County Court bailiffs

County Court bailiffs are salaried civil servants operating under a Warrant of Control and can enforce judgments to a value of £5,000. However, there are significant delays in the County Court system due to years of under resourcing and backlogs. This means debtors can potentially move on and need to be traced again before a County Court bailiff can secure a positive outcome.

High Court Enforcement Officers (HCEOs)

While County Court bailiffs can only enforce judgments to a value of £5,000, non-regulated judgments above £600 can be transferred to the High Court. There is no upper limit.

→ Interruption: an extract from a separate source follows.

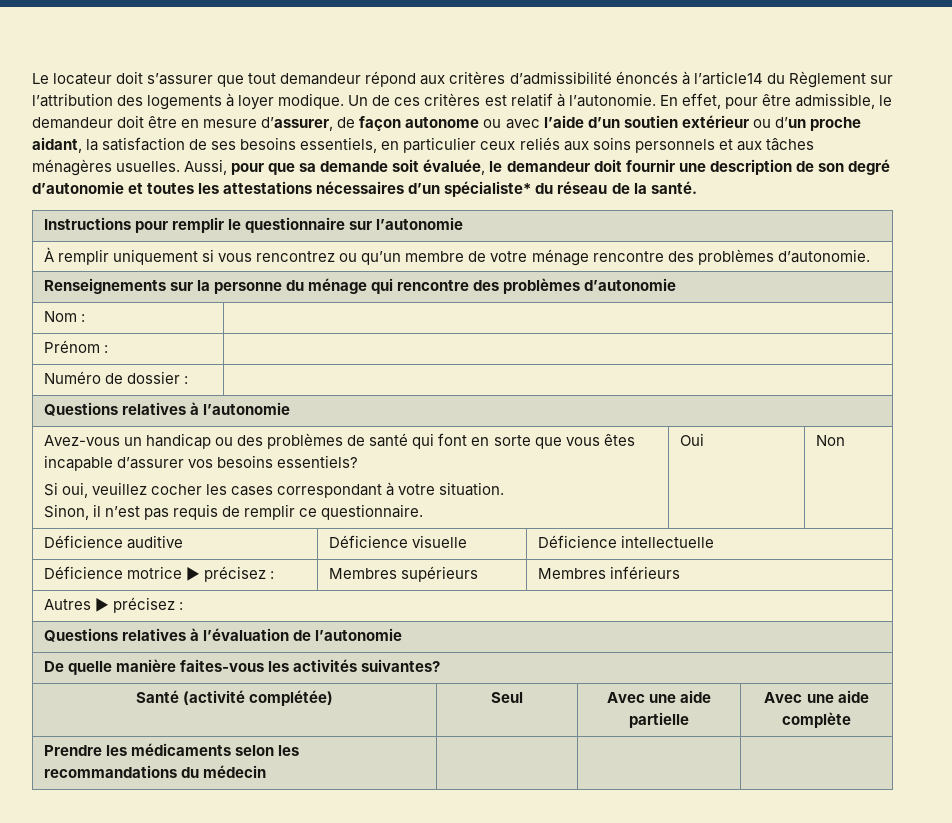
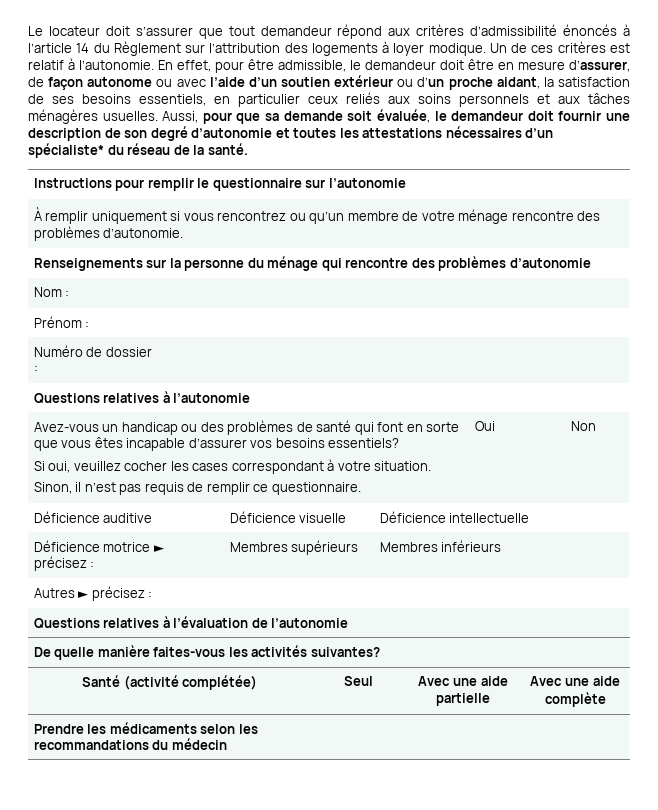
- Le locateur doit s’assurer que tout demandeur répond aux critères d’admissibilité énoncés à l’article14 du Règlement sur l’attribution des logements à loyer modique.
+ Le locateur doit s’assurer que tout demandeur répond aux critères d’admissibilité énoncés à l’article 14 du Règlement sur l’attribution des logements à loyer modique.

Similar to County Court bailiffs, High Court Enforcement Officers (HCEOs) operate under a National Code of Conduct, complying with the Taking Control of Goods regulations. Their training and qualifications are at a high level, enabling them to navigate the more complex cases seen in the High Court.

Unlike County Court bailiffs, HCEOs run private businesses with a remunerative and reputational investment in securing a positive outcome for creditors. If they aren’t successful, then they don’t get paid.

Engaging with debtors at the earliest opportunity is crucial to ensure that enforcement is effective, and that any vulnerabilities are identified at the earliest opportunity. We believe that in many cases HCEOs offer the best chance of achieving positive outcomes through enforcement by helping creditors to navigate the often complex circumstances of the debtor and recover what is owed to them.